EXERCISE:
Repeat the data exactly. Pictures are not part of the copy.

-- RECORDS FOR THE EXERCISE follows --

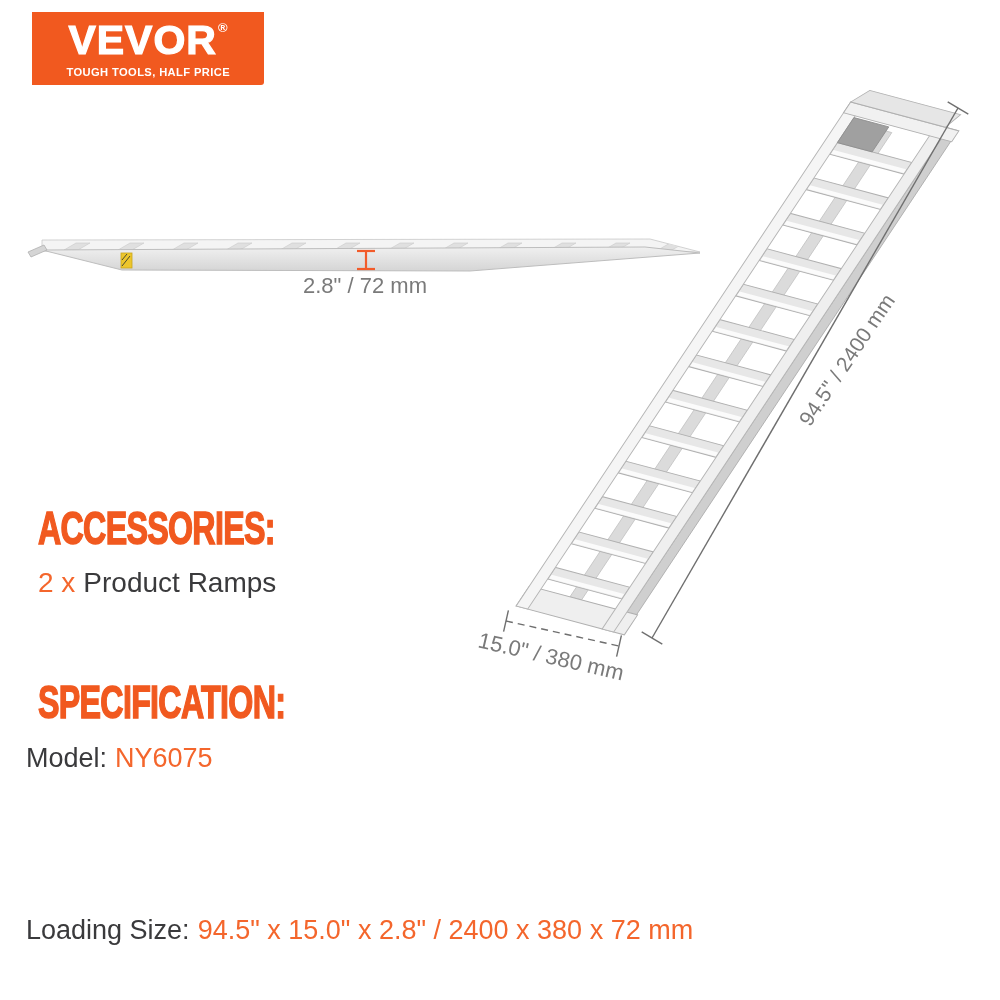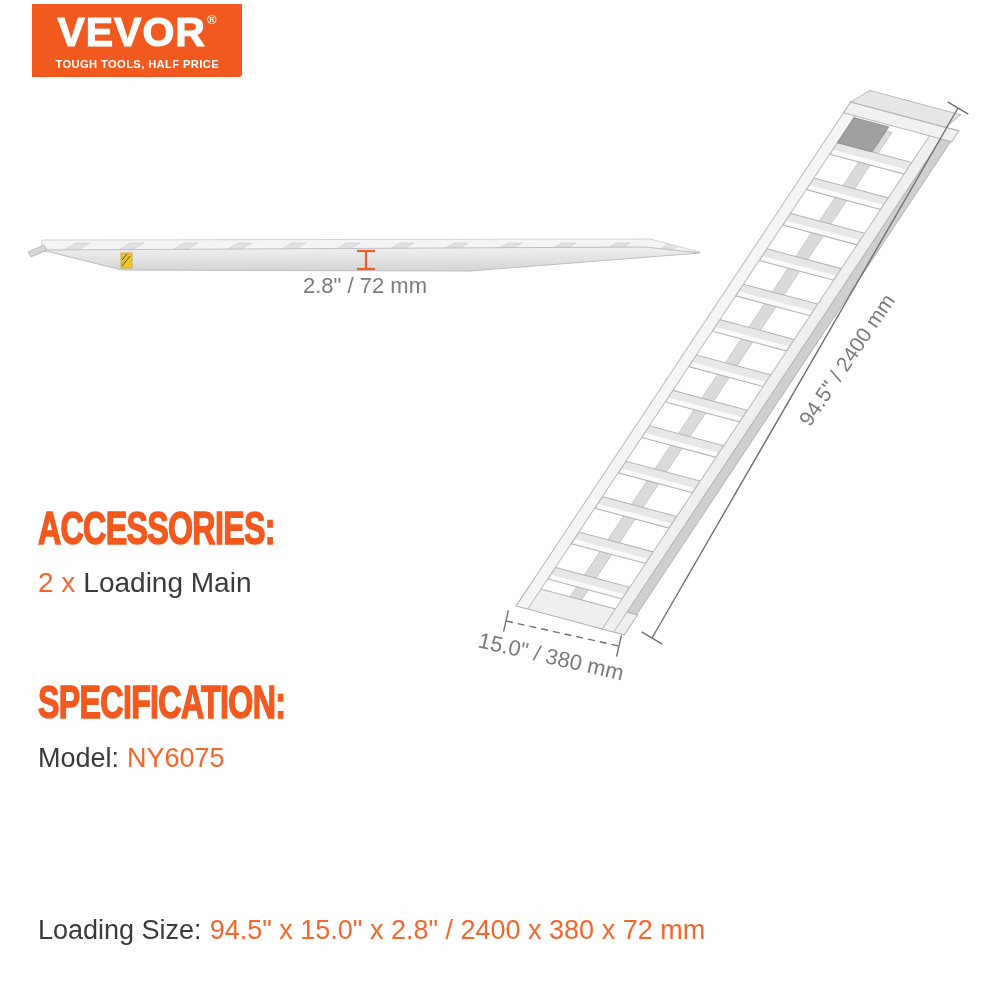--- a/index.html
+++ b/index.html
@@ -9,7 +9,7 @@
   }
   
   .logo{
-    position:absolute;left:32px;top:4px;width:210px;height:73px;
+    position:absolute;left:32px;top:12px;width:232px;height:73px;
     background:#F1591F;color:#ffffff;
     display:flex;flex-direction:column;align-items:center;justify-content:center;
     border-radius:0 0 3px 0;

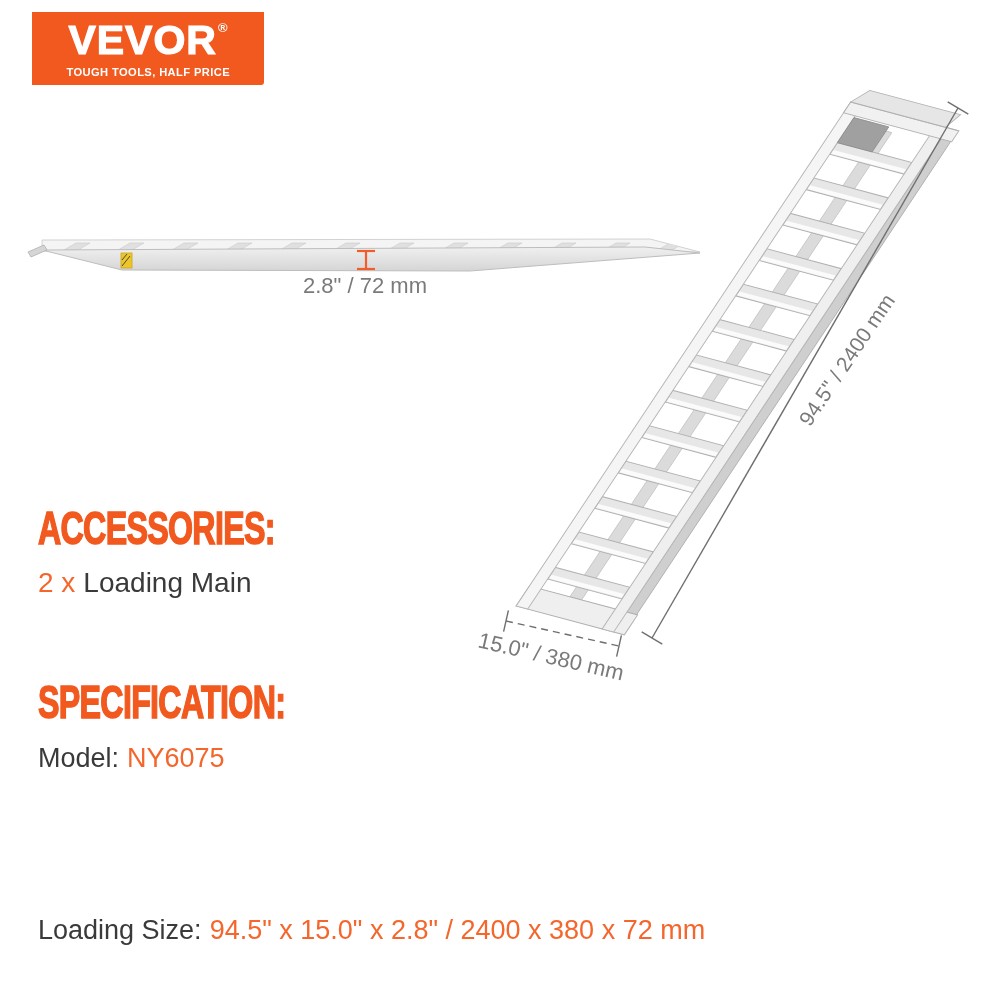--- a/index.html
+++ b/index.html
@@ -154,7 +154,7 @@
 
   <div class="section-heading acc-heading">ACCESSORIES:</div>
   <div class="acc-item acc-item-0">
-    <span class="qty label-gap">2 x</span><span>Loading Main</span>
+    <span class="qty label-gap">2 x</span><span>Product Ramps</span>
   </div>
 
   <div class="section-heading spec-heading">SPECIFICATION:</div>

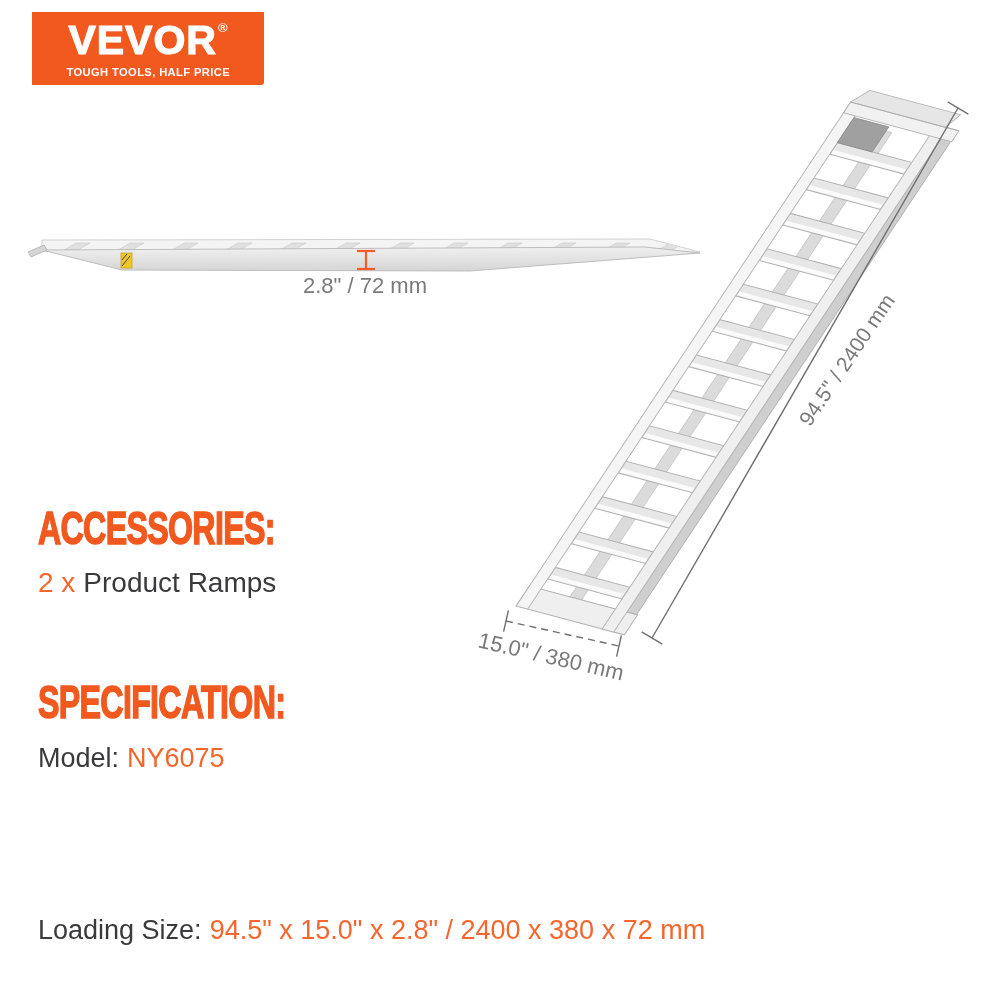--- a/index.html
+++ b/index.html
@@ -49,7 +49,7 @@
   .acc-item-0{top:566px;}
   .acc-item-1{top:604px;}
   .spec-row{
-    position:absolute;left:38px;font-size:27px;color:#3A3A3C;white-space:nowrap;line-height:1.2;
+    position:absolute;left:26px;font-size:27px;color:#3A3A3C;white-space:nowrap;line-height:1.2;
   }
   .spec-row .value{color:#F4662C;}
   .spec-row-0{top:742px;}

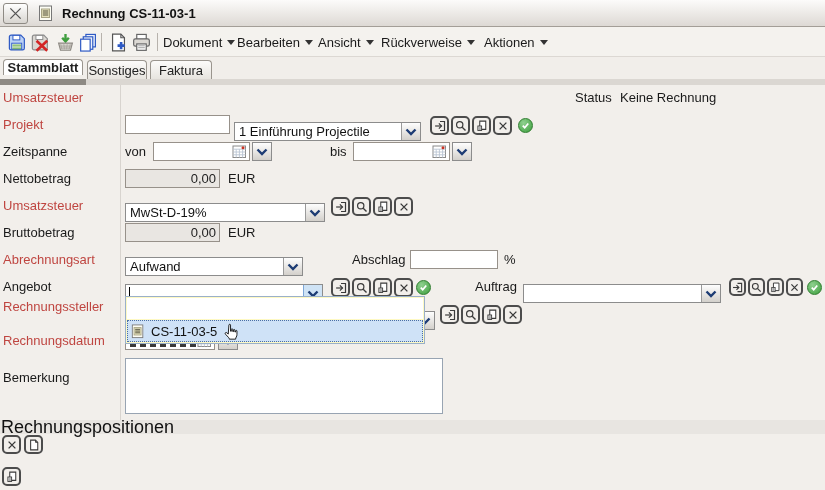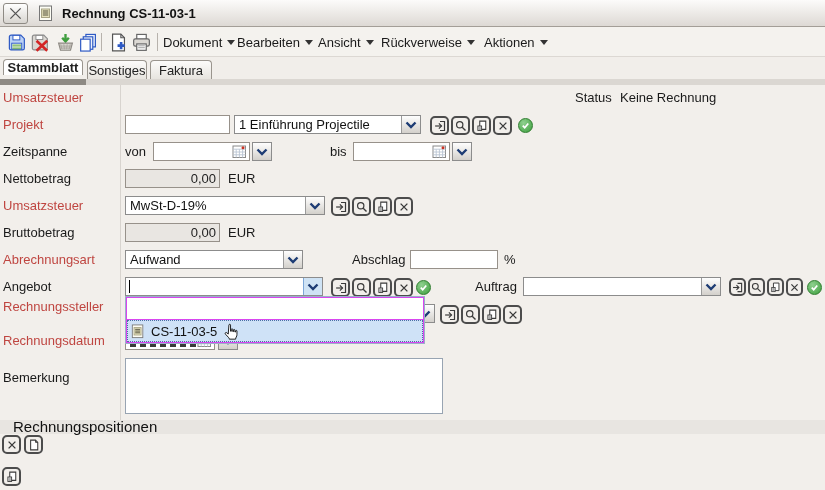--- a/index.html
+++ b/index.html
@@ -43,7 +43,7 @@
     font:13px "Liberation Sans",sans-serif; padding:0 3px; color:#111; }
   .ro  { background:#e9e6e2; text-align:right; color:#222; }
   .combo { position:absolute; height:19px; border:1px solid #8c8c8c; background:#fff;
-    font-size:13px; line-height:17px; padding-left:4px; color:#111; cursor:pointer; overflow:hidden; white-space:nowrap; }
+    font-size:13px; line-height:17px; padding-left:4px; color:#111; cursor:pointer; overflow:hidden; white-space:nowrap;margin-top:7px; }
   .chev { position:absolute; right:0; top:0; width:19px; height:17px;
     background:linear-gradient(#fefefe,#d3d0cb); border-left:1px solid #9a9a9a;
     display:flex; align-items:center; justify-content:center; }

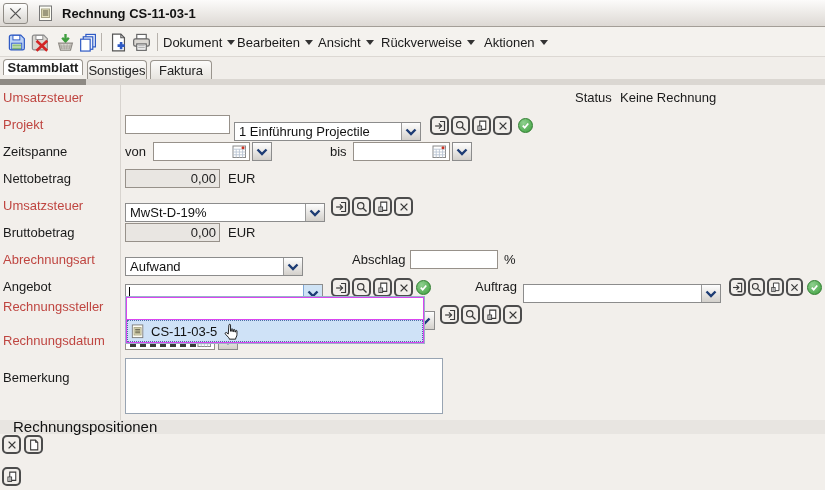--- a/index.html
+++ b/index.html
@@ -63,7 +63,7 @@
   textarea.memo { position:absolute; border:1px solid #98a4b2; background:#fff; resize:none;
     font:13px "Liberation Sans",sans-serif; padding:2px; }
   
-  .popup { position:absolute; left:125px; top:211px; width:300px; height:48px; background:#d946ef;
+  .popup { position:absolute; left:125px; top:211px; width:300px; height:48px; background:#fef9c3;
     border:1px solid #9ab0c9; z-index:5; }
   .popup .row-empty { position:absolute; left:1px; top:1px; width:296px; height:21px; background:#fff; }
   .popup .row-sel { position:absolute; left:1px; top:23px; width:296px; height:22px; background:#cfe2f7;

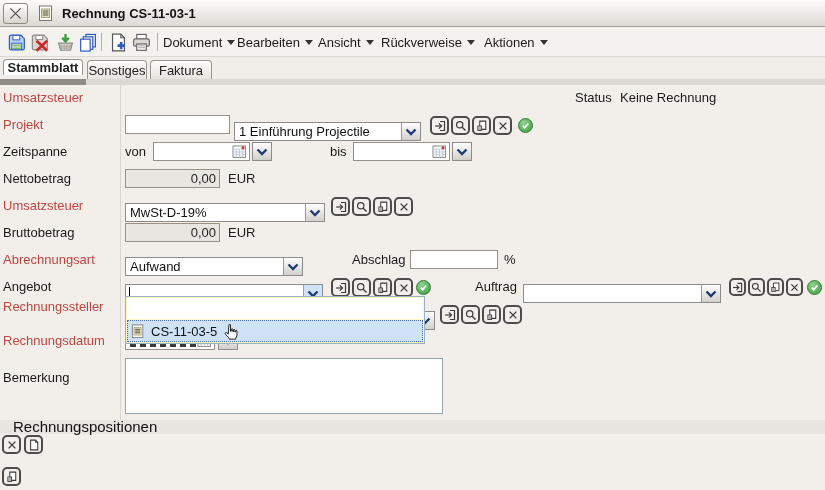--- a/index.html
+++ b/index.html
@@ -72,7 +72,7 @@
   .handcursor { position:absolute; z-index:6; }
   
   .band { position:absolute; left:0; width:825px; height:14px; background:#e8e5e1;
-    font-size:15px; line-height:14px; padding-left:13px; color:#111; }
+    font-size:18px; line-height:14px; padding-left:1px; color:#111; }
   .i { display:block; }
   button { font-family:inherit; }
 </style>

-- RECORDS FOR THE EXERCISE concluded --

RESPONSE BELOW:
--- a/index.html
+++ b/index.html
@@ -9,7 +9,7 @@
   }
   
   .logo{
-    position:absolute;left:32px;top:4px;width:210px;height:73px;
+    position:absolute;left:32px;top:12px;width:232px;height:73px;
     background:#F1591F;color:#ffffff;
     display:flex;flex-direction:column;align-items:center;justify-content:center;
     border-radius:0 0 3px 0;

--- a/index.html
+++ b/index.html
@@ -154,7 +154,7 @@
 
   <div class="section-heading acc-heading">ACCESSORIES:</div>
   <div class="acc-item acc-item-0">
-    <span class="qty label-gap">2 x</span><span>Loading Main</span>
+    <span class="qty label-gap">2 x</span><span>Product Ramps</span>
   </div>
 
   <div class="section-heading spec-heading">SPECIFICATION:</div>

--- a/index.html
+++ b/index.html
@@ -49,7 +49,7 @@
   .acc-item-0{top:566px;}
   .acc-item-1{top:604px;}
   .spec-row{
-    position:absolute;left:38px;font-size:27px;color:#3A3A3C;white-space:nowrap;line-height:1.2;
+    position:absolute;left:26px;font-size:27px;color:#3A3A3C;white-space:nowrap;line-height:1.2;
   }
   .spec-row .value{color:#F4662C;}
   .spec-row-0{top:742px;}

--- a/index.html
+++ b/index.html
@@ -43,7 +43,7 @@
     font:13px "Liberation Sans",sans-serif; padding:0 3px; color:#111; }
   .ro  { background:#e9e6e2; text-align:right; color:#222; }
   .combo { position:absolute; height:19px; border:1px solid #8c8c8c; background:#fff;
-    font-size:13px; line-height:17px; padding-left:4px; color:#111; cursor:pointer; overflow:hidden; white-space:nowrap; }
+    font-size:13px; line-height:17px; padding-left:4px; color:#111; cursor:pointer; overflow:hidden; white-space:nowrap;margin-top:7px; }
   .chev { position:absolute; right:0; top:0; width:19px; height:17px;
     background:linear-gradient(#fefefe,#d3d0cb); border-left:1px solid #9a9a9a;
     display:flex; align-items:center; justify-content:center; }

--- a/index.html
+++ b/index.html
@@ -63,7 +63,7 @@
   textarea.memo { position:absolute; border:1px solid #98a4b2; background:#fff; resize:none;
     font:13px "Liberation Sans",sans-serif; padding:2px; }
   
-  .popup { position:absolute; left:125px; top:211px; width:300px; height:48px; background:#d946ef;
+  .popup { position:absolute; left:125px; top:211px; width:300px; height:48px; background:#fef9c3;
     border:1px solid #9ab0c9; z-index:5; }
   .popup .row-empty { position:absolute; left:1px; top:1px; width:296px; height:21px; background:#fff; }
   .popup .row-sel { position:absolute; left:1px; top:23px; width:296px; height:22px; background:#cfe2f7;

--- a/index.html
+++ b/index.html
@@ -72,7 +72,7 @@
   .handcursor { position:absolute; z-index:6; }
   
   .band { position:absolute; left:0; width:825px; height:14px; background:#e8e5e1;
-    font-size:15px; line-height:14px; padding-left:13px; color:#111; }
+    font-size:18px; line-height:14px; padding-left:1px; color:#111; }
   .i { display:block; }
   button { font-family:inherit; }
 </style>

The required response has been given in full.